[DATA FOR THE TASK]
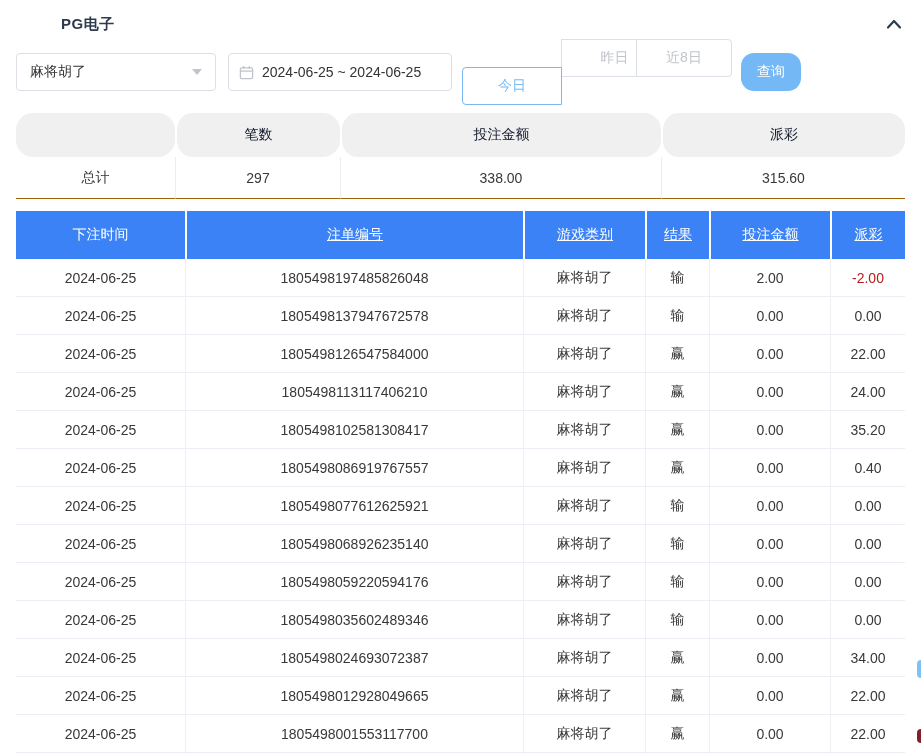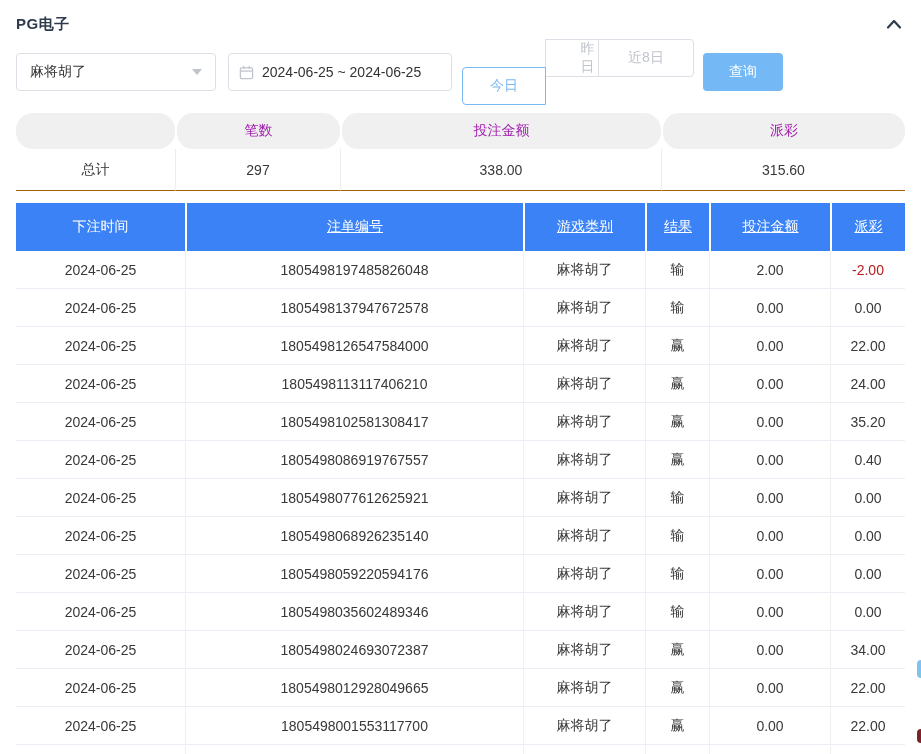--- a/index.html
+++ b/index.html
@@ -17,7 +17,7 @@
     display: flex; justify-content: space-between; align-items: center;
     padding-top: 14px; height: 34px;
   }
-  .panel-title { font-size: 15px; font-weight: bold; color: #2e3b4e; letter-spacing: .5px; }
+  .panel-title { font-size: 15px; font-weight: bold; color: #2e3b4e; letter-spacing: .5px; margin-left: 45px; }
   .collapse-btn { background: none; border: none; cursor: pointer; padding: 2px; line-height: 0; }
 
   

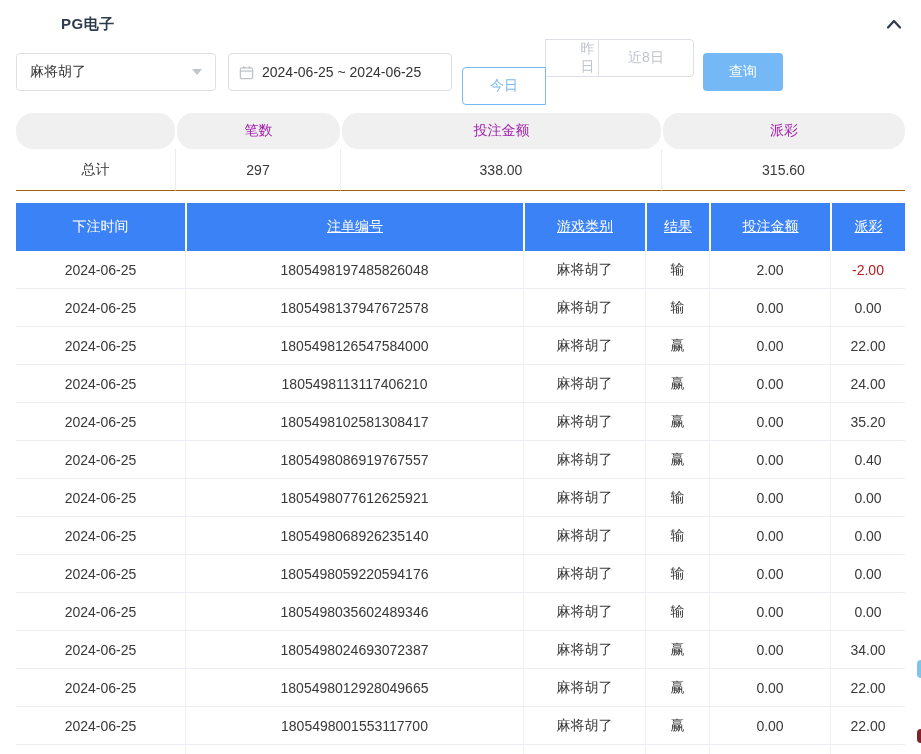--- a/index.html
+++ b/index.html
@@ -42,7 +42,7 @@
     color: #c0c4cc; cursor: pointer; padding: 0;
   }
   .qbtn.b0 { width: 84px; border-radius: 4px 0 0 4px; margin-top: 28px; }
-  .qbtn.b1 { width: 54px; margin-left: -1px; padding-left: 31px; }
+  .qbtn.b1 { width: 76px; margin-left: -1px; padding-left: 31px; }
   .qbtn.b2 { width: 96px; margin-left: -1px; border-radius: 0 4px 4px 0; }
   .qbtn.active { border-color: #79b8f2; color: #79b8f2; position: relative; z-index: 2; }
   .search-btn {

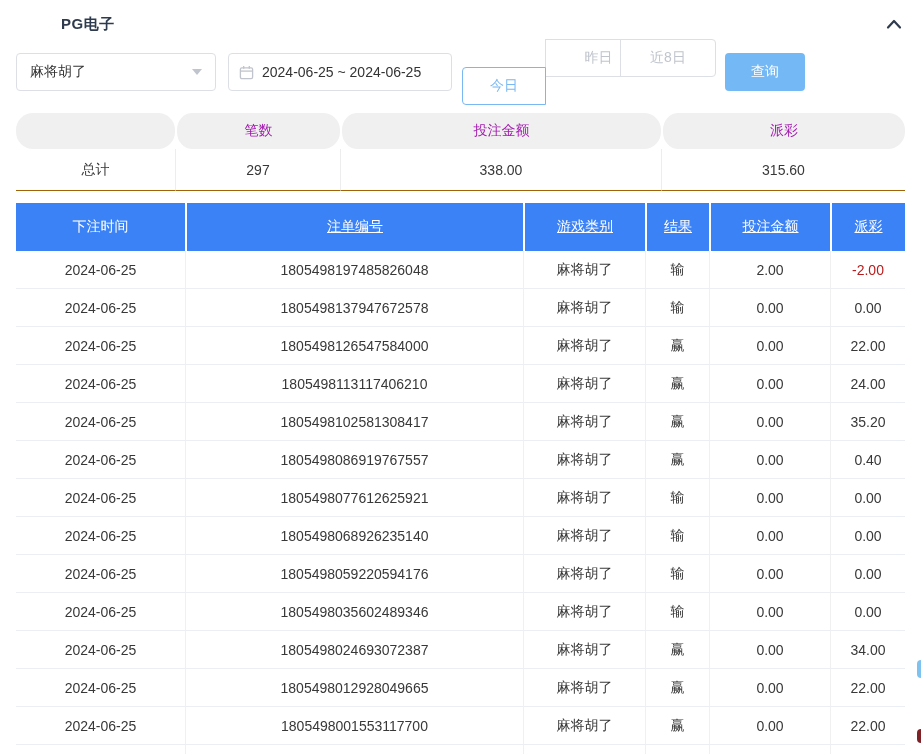--- a/index.html
+++ b/index.html
@@ -46,7 +46,7 @@
   .qbtn.b2 { width: 96px; margin-left: -1px; border-radius: 0 4px 4px 0; }
   .qbtn.active { border-color: #79b8f2; color: #79b8f2; position: relative; z-index: 2; }
   .search-btn {
-    margin-left: 9px; width: 80px; height: 38px; border: none; border-radius: 4px;
+    margin-left: 9px; width: 60px; height: 38px; border: none; border-radius: 13px;
     background: #74b9f5; color: #ffffff; font-size: 14px; cursor: pointer;
   }
 

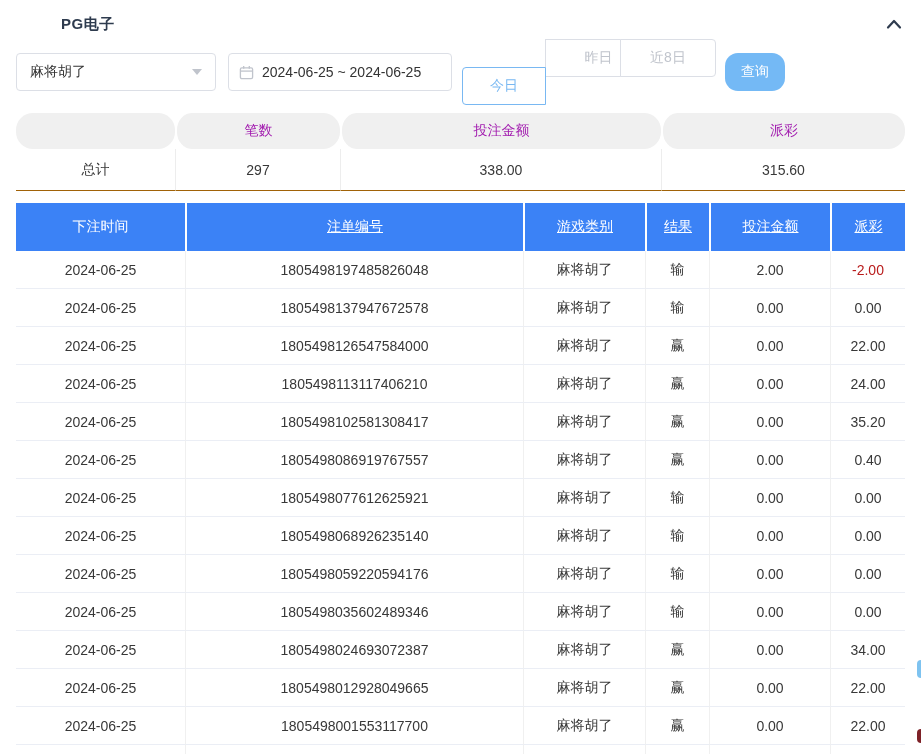--- a/index.html
+++ b/index.html
@@ -41,7 +41,7 @@
     height: 38px; background: #fff; border: 1px solid #dcdfe6; font-size: 14px;
     color: #c0c4cc; cursor: pointer; padding: 0;
   }
-  .qbtn.b0 { width: 84px; border-radius: 4px 0 0 4px; margin-top: 28px; }
+  .qbtn.b0 { width: 100px; border-radius: 4px 0 0 4px; margin-top: 28px; }
   .qbtn.b1 { width: 76px; margin-left: -1px; padding-left: 31px; }
   .qbtn.b2 { width: 96px; margin-left: -1px; border-radius: 0 4px 4px 0; }
   .qbtn.active { border-color: #79b8f2; color: #79b8f2; position: relative; z-index: 2; }

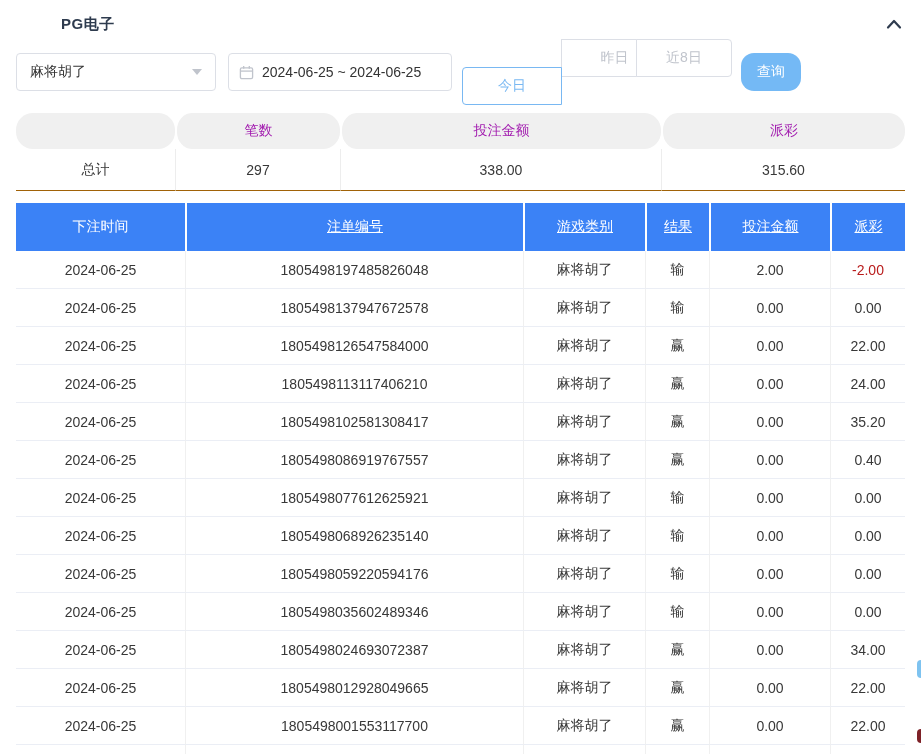--- a/index.html
+++ b/index.html
@@ -56,7 +56,7 @@
 
   .summary-table { margin-top: 22px; }
   .summary-table th {
-    background: #f0f0f0; height: 36px; color: #a21caf; border-radius: 17px;
+    background: #f0f0f0; height: 44px; color: #0f172a; border-radius: 17px;
   }
   .summary-table th + th { border-left: 2px solid #ffffff; }
   .summary-table td {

[PROBLEM TO SOLVE] Images are to be skipped, and each line above is to be returned exactly.

[EXERCISE SOLUTION]
--- a/index.html
+++ b/index.html
@@ -17,7 +17,7 @@
     display: flex; justify-content: space-between; align-items: center;
     padding-top: 14px; height: 34px;
   }
-  .panel-title { font-size: 15px; font-weight: bold; color: #2e3b4e; letter-spacing: .5px; }
+  .panel-title { font-size: 15px; font-weight: bold; color: #2e3b4e; letter-spacing: .5px; margin-left: 45px; }
   .collapse-btn { background: none; border: none; cursor: pointer; padding: 2px; line-height: 0; }
 
   

--- a/index.html
+++ b/index.html
@@ -42,7 +42,7 @@
     color: #c0c4cc; cursor: pointer; padding: 0;
   }
   .qbtn.b0 { width: 84px; border-radius: 4px 0 0 4px; margin-top: 28px; }
-  .qbtn.b1 { width: 54px; margin-left: -1px; padding-left: 31px; }
+  .qbtn.b1 { width: 76px; margin-left: -1px; padding-left: 31px; }
   .qbtn.b2 { width: 96px; margin-left: -1px; border-radius: 0 4px 4px 0; }
   .qbtn.active { border-color: #79b8f2; color: #79b8f2; position: relative; z-index: 2; }
   .search-btn {

--- a/index.html
+++ b/index.html
@@ -46,7 +46,7 @@
   .qbtn.b2 { width: 96px; margin-left: -1px; border-radius: 0 4px 4px 0; }
   .qbtn.active { border-color: #79b8f2; color: #79b8f2; position: relative; z-index: 2; }
   .search-btn {
-    margin-left: 9px; width: 80px; height: 38px; border: none; border-radius: 4px;
+    margin-left: 9px; width: 60px; height: 38px; border: none; border-radius: 13px;
     background: #74b9f5; color: #ffffff; font-size: 14px; cursor: pointer;
   }
 

--- a/index.html
+++ b/index.html
@@ -41,7 +41,7 @@
     height: 38px; background: #fff; border: 1px solid #dcdfe6; font-size: 14px;
     color: #c0c4cc; cursor: pointer; padding: 0;
   }
-  .qbtn.b0 { width: 84px; border-radius: 4px 0 0 4px; margin-top: 28px; }
+  .qbtn.b0 { width: 100px; border-radius: 4px 0 0 4px; margin-top: 28px; }
   .qbtn.b1 { width: 76px; margin-left: -1px; padding-left: 31px; }
   .qbtn.b2 { width: 96px; margin-left: -1px; border-radius: 0 4px 4px 0; }
   .qbtn.active { border-color: #79b8f2; color: #79b8f2; position: relative; z-index: 2; }

--- a/index.html
+++ b/index.html
@@ -56,7 +56,7 @@
 
   .summary-table { margin-top: 22px; }
   .summary-table th {
-    background: #f0f0f0; height: 36px; color: #a21caf; border-radius: 17px;
+    background: #f0f0f0; height: 44px; color: #0f172a; border-radius: 17px;
   }
   .summary-table th + th { border-left: 2px solid #ffffff; }
   .summary-table td {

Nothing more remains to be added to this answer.